Population health strategies are beginning to mature and spread with increasing speed, and in a market with such hype, it’s tempting to sit back with a bowl of popcorn and watch the fireworks. Provider organizations grow increasingly eager to leverage population health techniques to reach more patients and provide better care. In response, vendors create more robust technologies.
Many provider organizations’ population health strategies currently focus on obtaining the perfect tools. To no one’s surprise (or pleasure), this approach generally requires spending a lot of money. Even worse is the fact that these investments don’t always pan out.
I have spoken with many organizations that have spent a fortune on exciting tools, yet find themselves waiting to see improved outcomes. I worry that the promise of ever more sophisticated, shiny software may distract healthcare leaders from the most important piece of their population health strategy.
Tools Are Never Enough
Obviously, analytical data is key to population health, and robust tools certainly help us access and use that data. But in my career as a statistician, I’ve learned that strategies that start with tools are likely to end in failure.
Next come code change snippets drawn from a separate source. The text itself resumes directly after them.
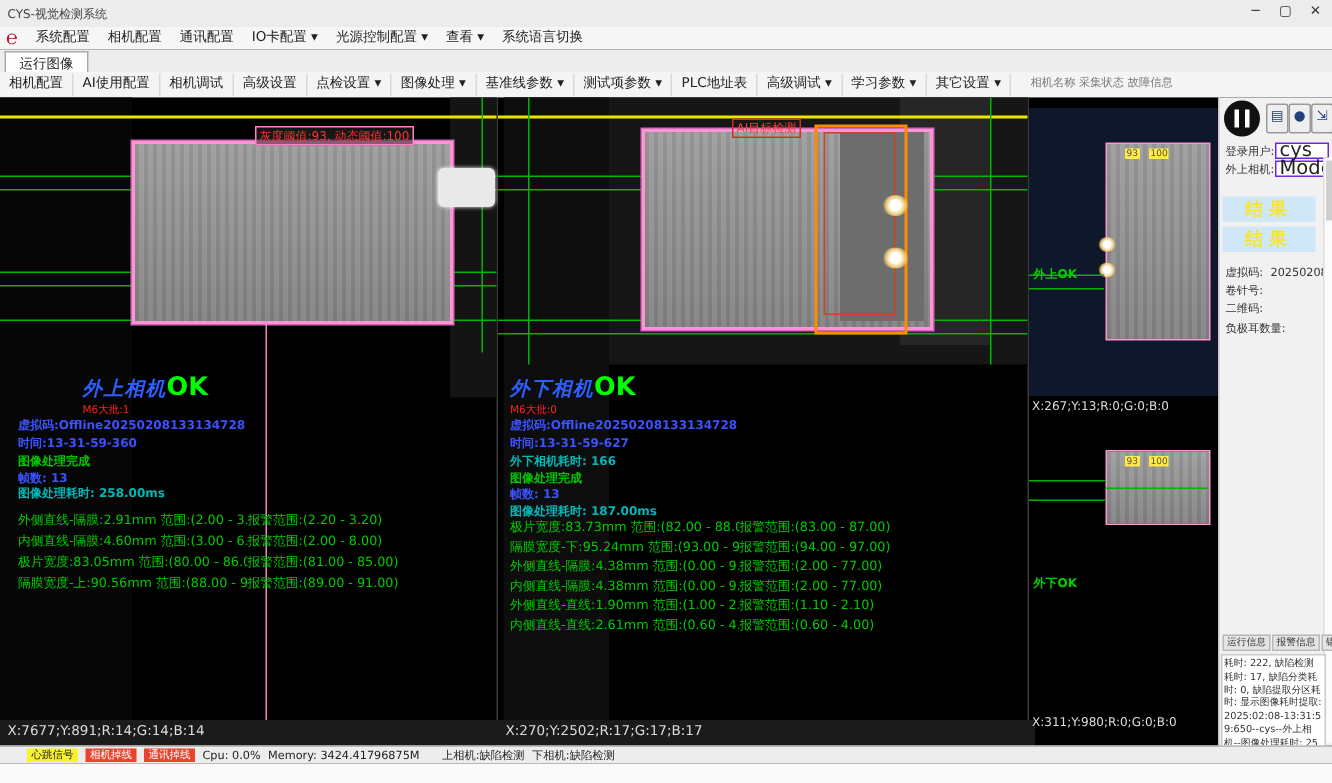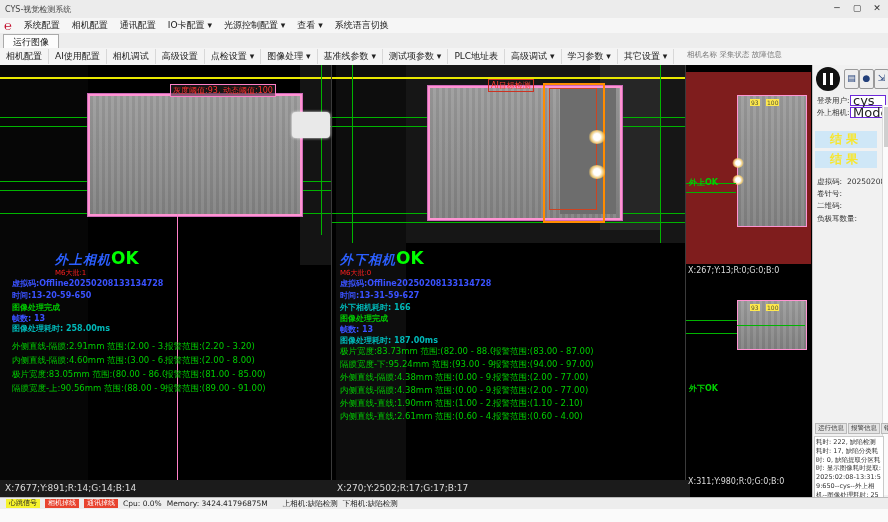--- a/index.html
+++ b/index.html
@@ -236,7 +236,7 @@
     <div class="abs coordbar" style="left:0;top:415px;width:353px;height:17px;">X:270;Y:2502;R:17;G:17;B:17</div>
   </div>
 
-  <div class="abs" style="left:686px;top:72px;width:125px;height:192px;background:#7f1d1d;">
+  <div class="abs" style="left:686px;top:72px;width:125px;height:192px;background:#0f172a;padding-left:20px;">
     <div class="abs block" style="left:51px;top:23px;width:68px;height:130px;border-width:1px;outline:none;"></div>
     <span class="abs ytag" style="left:64px;top:27px;">93</span>
     <span class="abs ytag" style="left:80px;top:27px;">100</span>

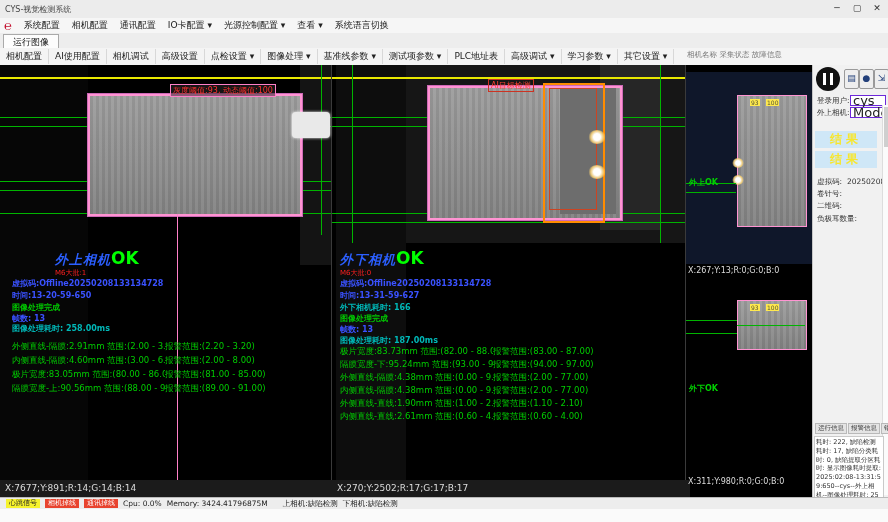--- a/index.html
+++ b/index.html
@@ -146,7 +146,7 @@
     </div>
     <span class="abs t-red" style="left:55px;top:203px;">M6大批:1</span>
     <span class="abs t-blue" style="left:12px;top:213px;">虚拟码:Offline20250208133134728</span>
-    <span class="abs t-blue" style="left:12px;top:225px;">时间:13-20-59-650</span>
+    <span class="abs t-blue" style="left:12px;top:225px;">时间:13-31-59-360</span>
     <span class="abs t-green" style="left:12px;top:237px;">图像处理完成</span>
     <span class="abs t-blue" style="left:12px;top:248px;">帧数: 13</span>
     <span class="abs t-teal" style="left:12px;top:258px;">图像处理耗时: 258.00ms</span>

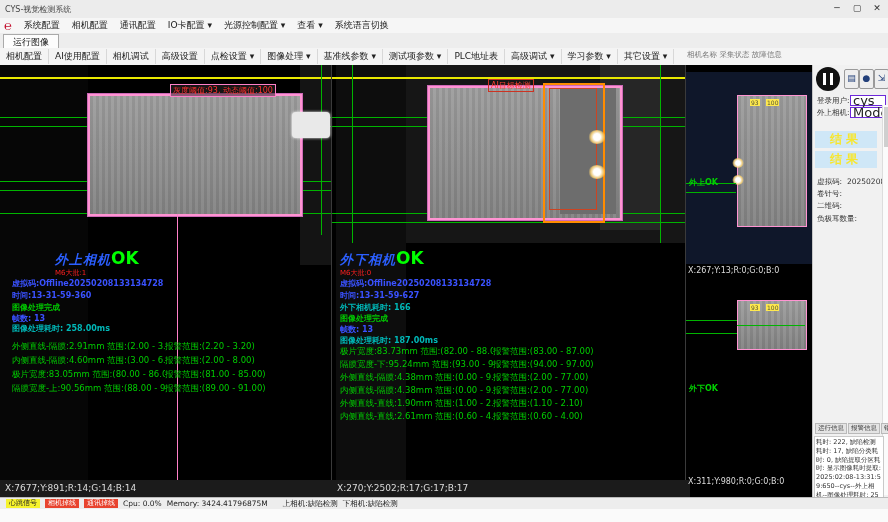--- a/index.html
+++ b/index.html
@@ -65,7 +65,7 @@
   .scroll-thumb{position:absolute;left:1px;top:2px;width:4px;height:40px;background:#cfcfcf;}
   
   .statusbar{left:0;top:497px;width:888px;height:12px;background:#ededed;border-top:1px solid #bbb;
-        display:flex;align-items:center;gap:5px;padding-left:6px;box-sizing:border-box;}
+        display:flex;align-items:center;gap:5px;padding-left:18px;box-sizing:border-box;}
   .badge{font-size:7px;line-height:9px;padding:0 3px;white-space:nowrap;}
   .status-text{font-size:7.5px;color:#222;white-space:nowrap;}
   .footer{left:0;top:509px;width:888px;height:13px;background:#fafafa;}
Long-lasting, widespread success almost always starts with people.
Recently, a CMIO friend of mine said one of his pet peeves is when his colleagues assume that getting amazing tools will solve all their problems. He shared an analogy that he often repeats to his team: Relying on an upscale tool to do the work is like buying a Lamborghini but never learning how to drive.
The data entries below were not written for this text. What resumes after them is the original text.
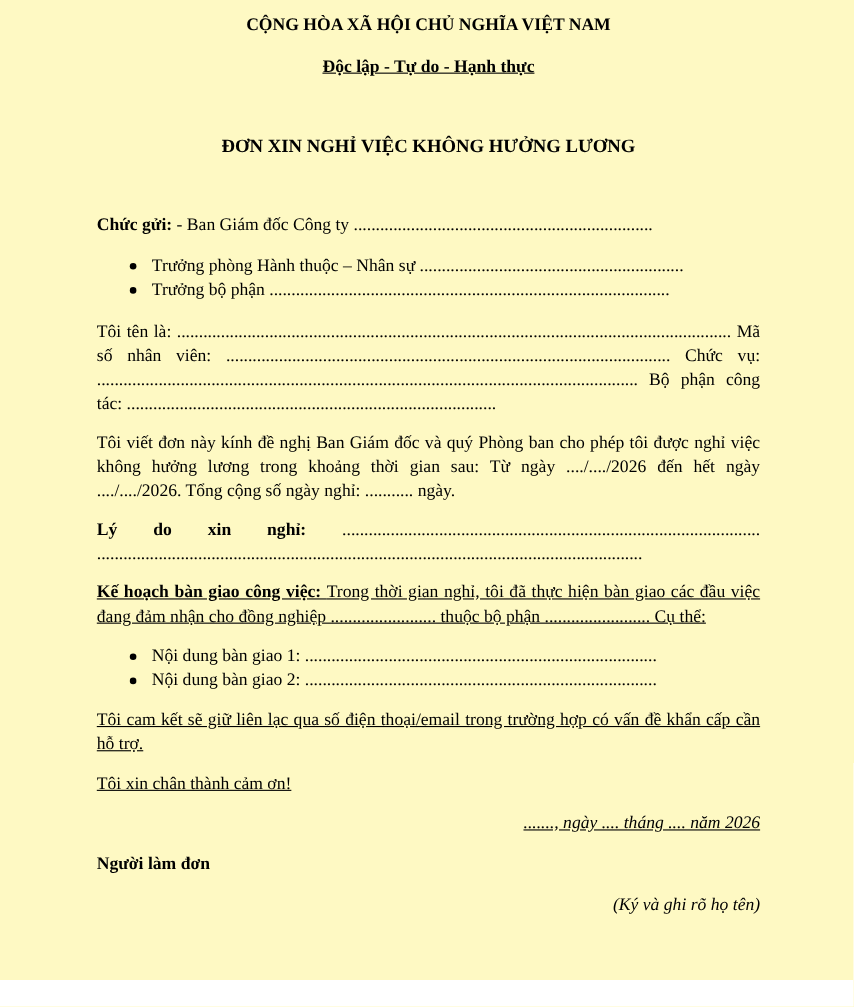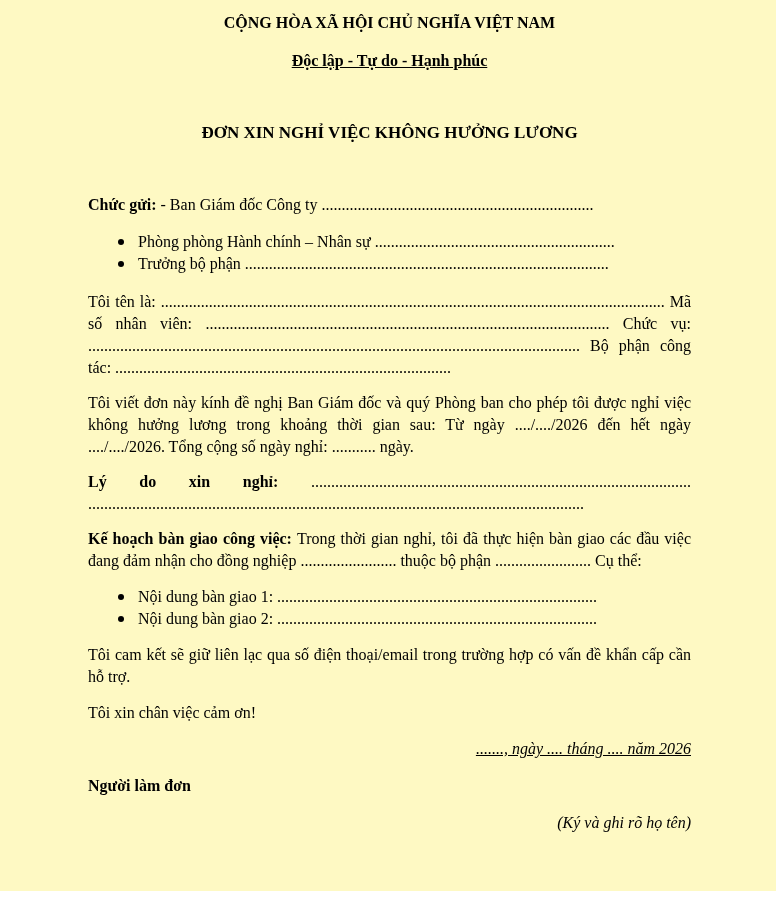--- a/index.html
+++ b/index.html
@@ -36,7 +36,7 @@
   <div class="content">
 
     <div class="center national">CỘNG HÒA XÃ HỘI CHỦ NGHĨA VIỆT NAM</div>
-    <div class="center motto">Độc lập - Tự do - Hạnh phúc</div>
+    <div class="center motto">Độc lập - Tự do - Hạnh thực</div>
     <div class="center doc-title">ĐƠN XIN NGHỈ VIỆC KHÔNG HƯỞNG LƯƠNG</div>
 
     <p class="left mb15"><b>Chức gửi:</b><span> - Ban Giám đốc Công ty ....................................................................</span></p>

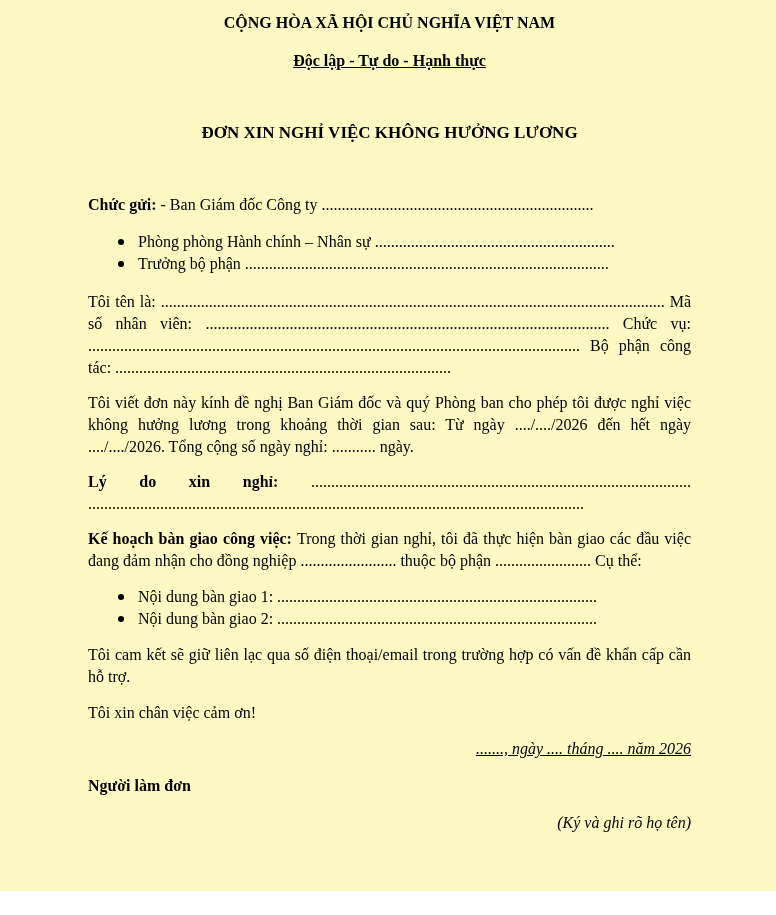--- a/index.html
+++ b/index.html
@@ -44,7 +44,7 @@
     <div class="list">
       <div class="li">
         <span class="bullet"></span>
-        <span class="li-text">Phòng phòng Hành chính – Nhân sự ............................................................</span>
+        <span class="li-text">Trưởng phòng Hành thuộc – Nhân sự ............................................................</span>
       </div>
       <div class="li">
         <span class="bullet"></span>

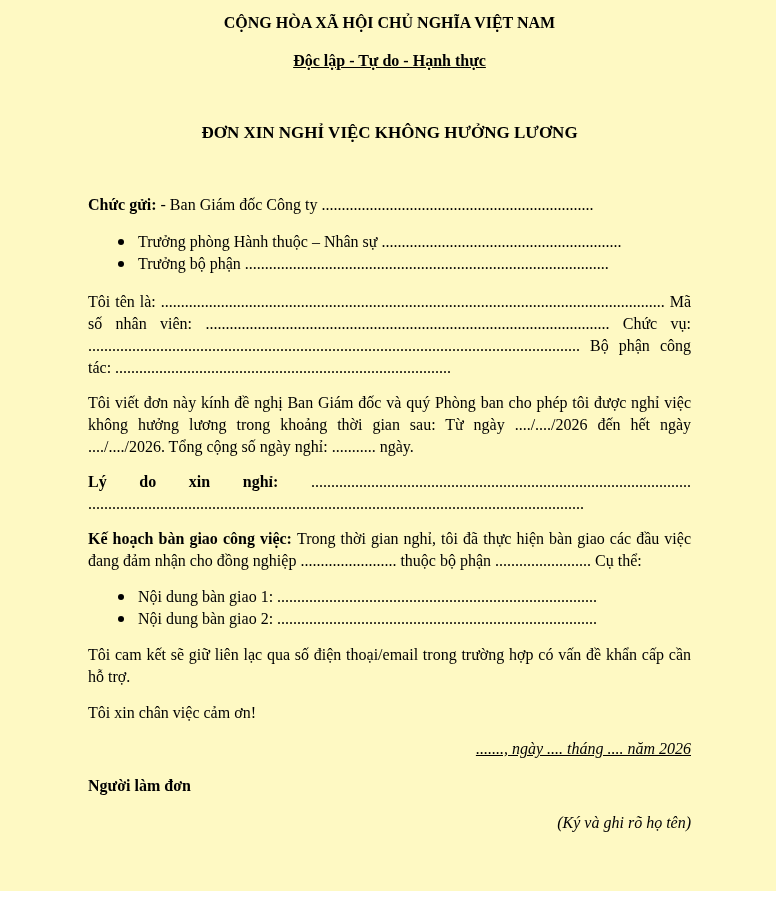--- a/index.html
+++ b/index.html
@@ -15,7 +15,7 @@
   .doc-title{font-weight:bold;font-size:17px;margin:0 0 50px 0;}
   p{margin:0 0 13px 0;text-align:justify;}
   p.left{text-align:left;}
-  .mb14{margin-bottom:14px;}
+  .mb14{margin-bottom:14px;text-decoration:underline;}
   .mb15{margin-bottom:15px;}
   .list{margin:0 0 16px 30px;}
   .list.second{margin-bottom:14px;}

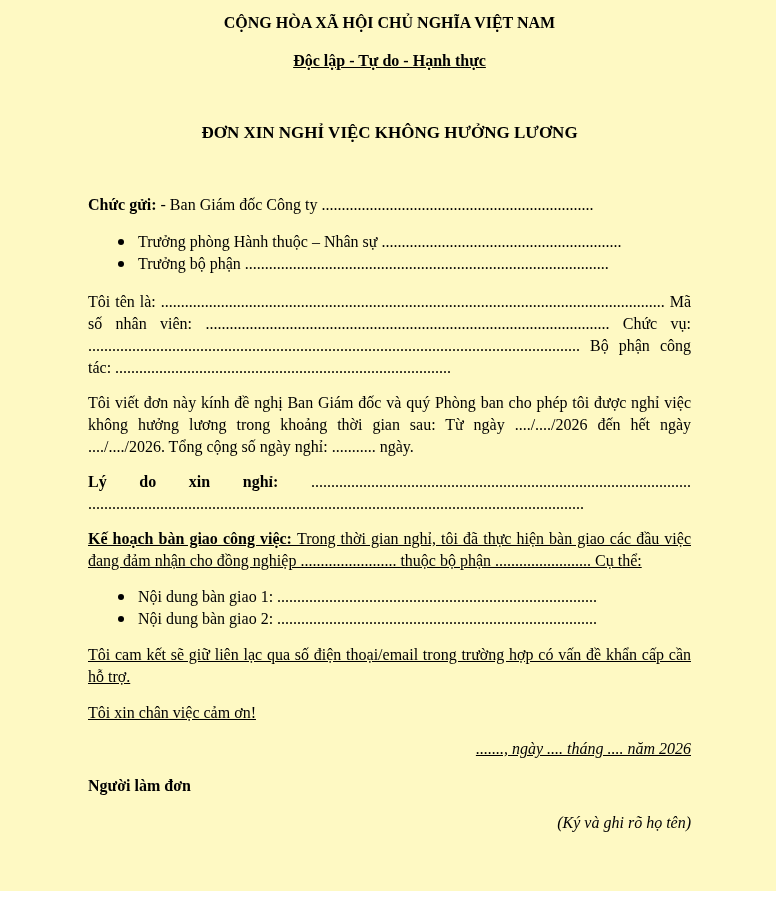--- a/index.html
+++ b/index.html
@@ -74,7 +74,7 @@
     <p class="mb14">Tôi cam kết sẽ giữ liên lạc qua số điện thoại/email trong trường hợp có vấn đề khẩn cấp cần hỗ trợ.</p>
 
 
-    <p class="left mb14">Tôi xin chân việc cảm ơn!</p>
+    <p class="left mb14">Tôi xin chân thành cảm ơn!</p>
 
     <div class="sign">
       <p class="sign-date">......., ngày .... tháng .... năm 2026</p>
Poor analysts, even with the best tools, won’t achieve ideal results. Imagine putting me behind the wheel of that Lamborghini on a race track; regardless of that car’s bleeding-edge tech, I’d still likely end up in a ditch (which may have happened once — long story).
On the other hand, I have seen great analysts do amazing things with crummy technology. That’s why I believe that putting the right people in the right place should come — both in chronology and in priority — before getting the ideal tools.
The question logically follows, “Where do you put these analysts?”
Should We Centralize?
Healthcare organizations have to worry about more than just hiring capable analysts; they also have to decide on a structure for their analytic efforts. Leaders wonder which structure is most likely to lead to success and how to define success in the first place.
In my mind, organizations with successful population health strategies are the ones who tell me, “Our data is really helping us change.” Aggregating and analyzing data is relatively easy. Driving organization-wide change is the hard part, and organizations can inadvertently make it even harder by choosing the wrong structure for housing their analysts.
One popular method is to centralize analytics, whereby the organization puts their best analysts together and gives them nearly sole stewardship over the tools. Unfortunately, this model doesn’t generally yield positive results. Why? Because it removes the best analysts from their respective areas, where they could otherwise be effective agents for organization-wide progress.
Let Analysts Spread Change
From what I’ve seen while working with various healthcare organizations in recent years, leaders of organizations with successful population health strategies realize three important truths:
- Widespread change can only happen when everyone in the organization gets involved.
- The most influential tool is one that even an average physician can use well.
- The best person to provide technology training to a clinician is another clinician.
For these reasons, leaders should first focus on developing change experts that understand how to leverage great technology, and then let these leaders ask for the tools they need. You will know you have the right people when they ask for far fewer tools than what you thought you needed, and do far more with those tools than you thought possible!
Imagine the power of a respected change expert — one who feels like a peer and not an outsider — turning to one of his or her closest colleagues and saying, “Hey! I ran this great report, and it taught me things that I can use to improve my work. I’ll show you how you can run it, too!” Clinicians supporting and teaching each other leads to increased camaraderie, satisfaction with the technology, and, ultimately, improved care.
The healthcare industry boasts some of the most brilliant and passionate people on the planet. Yes, they need tools to optimize their work, but as leaders in a healthcare organization, we must build an environment and culture that breed success. And that means trusting our teams to drive progress. When an organization gets it right, the fireworks begin. Sit back and watch with me if you’d like — I’ll even share my popcorn.